Their full height to proclaim

The Collective Strength of Man,

Each Language pours its vain

Competitive excuse

But who can live for long

In an euphoric dream;

W.H. Auden, September, 1939

Autumns sunsets in Manhattan are surreal, almost ethereal. An old film professor of mine called it “The Golden Hour” when the light from the setting sun would cause the entire New York Skyline to shimmer. It made New York look like El Dorado and the City on the Hill all at once.

Remember that look.

It will return someday. But it could be awhile. For the last 15 years, that look of golden resplendence was the image of America itself. We bathed in good fortune and prosperity. We were gleaming and unassailable, and the future was always ahead of us.

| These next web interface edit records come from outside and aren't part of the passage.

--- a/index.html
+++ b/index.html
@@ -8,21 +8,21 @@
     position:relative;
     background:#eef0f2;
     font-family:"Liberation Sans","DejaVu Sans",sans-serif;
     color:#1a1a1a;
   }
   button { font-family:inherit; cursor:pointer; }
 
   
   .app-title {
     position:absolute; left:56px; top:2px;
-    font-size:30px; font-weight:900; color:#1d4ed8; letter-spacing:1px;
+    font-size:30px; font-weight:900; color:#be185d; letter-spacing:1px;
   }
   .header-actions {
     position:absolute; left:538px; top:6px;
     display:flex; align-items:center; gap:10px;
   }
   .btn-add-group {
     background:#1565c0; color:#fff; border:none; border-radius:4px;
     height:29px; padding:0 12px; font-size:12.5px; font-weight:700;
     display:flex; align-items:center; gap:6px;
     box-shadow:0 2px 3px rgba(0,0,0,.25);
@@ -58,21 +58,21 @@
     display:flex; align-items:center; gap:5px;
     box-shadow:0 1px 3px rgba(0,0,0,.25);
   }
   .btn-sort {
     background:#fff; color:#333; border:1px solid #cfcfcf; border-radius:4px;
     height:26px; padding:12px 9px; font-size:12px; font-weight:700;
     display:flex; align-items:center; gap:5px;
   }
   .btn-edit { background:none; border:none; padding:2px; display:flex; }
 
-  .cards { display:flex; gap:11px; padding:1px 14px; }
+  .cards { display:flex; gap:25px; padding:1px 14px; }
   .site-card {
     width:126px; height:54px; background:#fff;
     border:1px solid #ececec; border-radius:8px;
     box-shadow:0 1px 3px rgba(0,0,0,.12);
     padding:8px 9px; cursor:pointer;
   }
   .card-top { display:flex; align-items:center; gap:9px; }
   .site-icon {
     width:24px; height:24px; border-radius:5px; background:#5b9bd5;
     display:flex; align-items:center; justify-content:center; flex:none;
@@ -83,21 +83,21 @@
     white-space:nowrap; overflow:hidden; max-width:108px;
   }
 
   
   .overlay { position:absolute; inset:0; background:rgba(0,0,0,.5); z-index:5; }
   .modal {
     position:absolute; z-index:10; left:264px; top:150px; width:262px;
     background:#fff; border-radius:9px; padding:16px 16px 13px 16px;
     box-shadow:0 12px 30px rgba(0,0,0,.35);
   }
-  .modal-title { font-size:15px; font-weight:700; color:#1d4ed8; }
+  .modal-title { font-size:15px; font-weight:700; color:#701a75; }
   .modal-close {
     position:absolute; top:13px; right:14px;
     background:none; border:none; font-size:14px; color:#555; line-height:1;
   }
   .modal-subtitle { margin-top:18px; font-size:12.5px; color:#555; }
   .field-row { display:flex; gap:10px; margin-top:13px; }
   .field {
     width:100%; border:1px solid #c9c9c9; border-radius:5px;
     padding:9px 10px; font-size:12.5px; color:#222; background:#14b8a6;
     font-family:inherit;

Today, eight days after the attacks on the World Trade Center and the Pentagon, we’re beginning to find out that our world wasn’t as invulnerable as we thought. The question now is: what’s next?

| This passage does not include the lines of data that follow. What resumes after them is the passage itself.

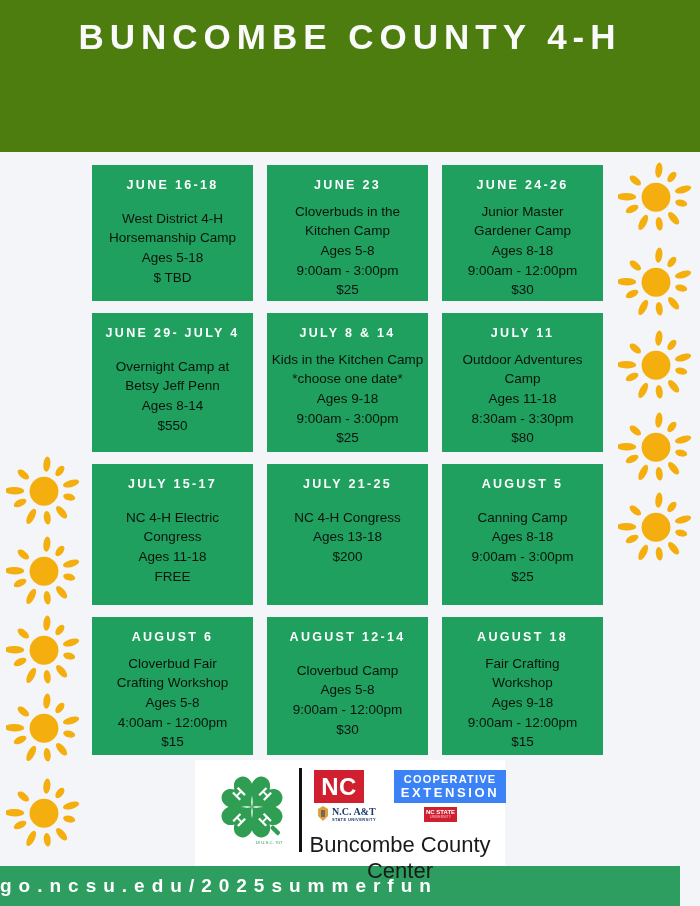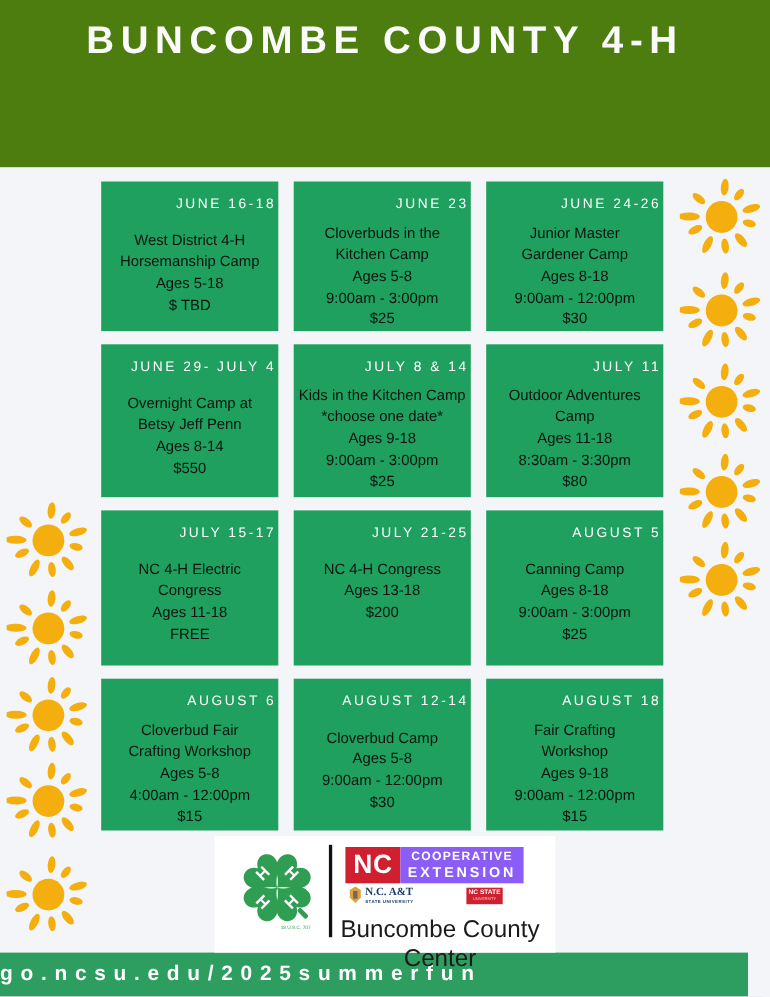--- a/index.html
+++ b/index.html
@@ -28,45 +28,45 @@
     position:absolute; left:92px; top:165px; width:513px;
     display:grid; grid-template-columns:repeat(3, 161px);
     grid-template-rows:136px 139px 141px 138px;
     column-gap:14px; row-gap:12px; z-index:2;
   }
   .card {
     background:#1FA05E; text-align:center; padding:14px 2px 0 2px;
     overflow:hidden;
   }
   .card-date {
-    font-size:12.5px; font-weight:400; letter-spacing:2.3px;
-    color:#FFFFFF; line-height:1;text-align:right;
+    font-size:12.5px; font-weight:700; letter-spacing:2.3px;
+    color:#FFFFFF; line-height:1;
   }
   .card-body {
     margin-top:10px; font-size:13.5px; line-height:1.46; color:#0A140E;
     white-space:pre-line;
   }
   .card.lg .card-body { margin-top:17px; }
   
   .sun { position:absolute; width:76px; height:76px; z-index:1; }
   
   .logo-panel {
     position:absolute; left:195px; top:760px; width:310px; height:106px;
     background:#FFFFFF; z-index:2;
   }
   .clover { position:absolute; left:16px; top:6px; width:82px; height:82px; }
   .logo-divider { position:absolute; left:104px; top:8px; width:3px; height:84px; background:#111; }
-  .ext-logo { position:absolute; left:119px; top:10px; display:flex; }
+  .ext-logo { position:absolute; left:119px; top:10px; display:flex;gap:30px; }
   .ext-nc {
     width:50px; height:33px; background:#D01F2E; color:#fff;
     font-weight:700; font-size:24px; text-align:center; line-height:33px;
     letter-spacing:0.5px;
   }
   .ext-blue {
-    width:112px; height:33px; background:#8b5cf6; color:#fff;
+    width:112px; height:33px; background:#3b82f6; color:#fff;
     padding-top:3px; text-align:center;
   }
   .ext-line1 { font-size:11px; font-weight:700; letter-spacing:1.2px; line-height:13px; }
   .ext-line2 { font-size:13px; font-weight:700; letter-spacing:2.6px; line-height:14px; }
   .ncat { position:absolute; left:122px; top:46px; display:flex; align-items:flex-start; }
   .ncat-emblem { width:12px; height:15px; margin-right:3px; }
   .ncat-name { font-size:10px; font-weight:700; color:#1D3A6D; line-height:11px;font-family:Liberation Serif, serif; }
   .ncat-sub { font-size:4px; font-weight:700; color:#1D3A6D; letter-spacing:0.4px; }
   .ncstate {
     position:absolute; left:229px; top:47px; width:33px; height:15px;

My aim today is to try to decipher what’s ahead in the investment markets and, if possible, to help you figure out what to do with your money. In future issues of The Daily Reckoning we will no doubt have a lot to say about America, terrorists, the war on drugs, Bill’s gardener, the bible, Alan Greenspan, and the like.

But today, let’s take a few minutes to lay out what you might expect if, in fact, the investment climate in America has changed.

First, you can expect to see more volatility and big swings. As I mentioned to you last Friday, the Dow was certain to crash on Monday’s opening in response to pent-up selling pressure around the globe. The Dow’s biggest ever one-day drop on Monday is not the end of the selling, but the beginning.

There will be mini-rallies in certain groups of stocks, defense for example. But even before last week’s attacks, it was getting harder for investors to make money in publicly traded U.S. stocks. At 26 times earnings, the S&P 500, even after a horrendous year, was still selling at a higher P/E than the peak of the great bull markets in 1929 and 1964.

And after declining from 180% to around 120%, the ratio between the total capitalization of stocks and GDP was still over two times as large as its historical average. For stocks to return to their normal value in the economy, they’d still have to decline by another $8 trillion dollars.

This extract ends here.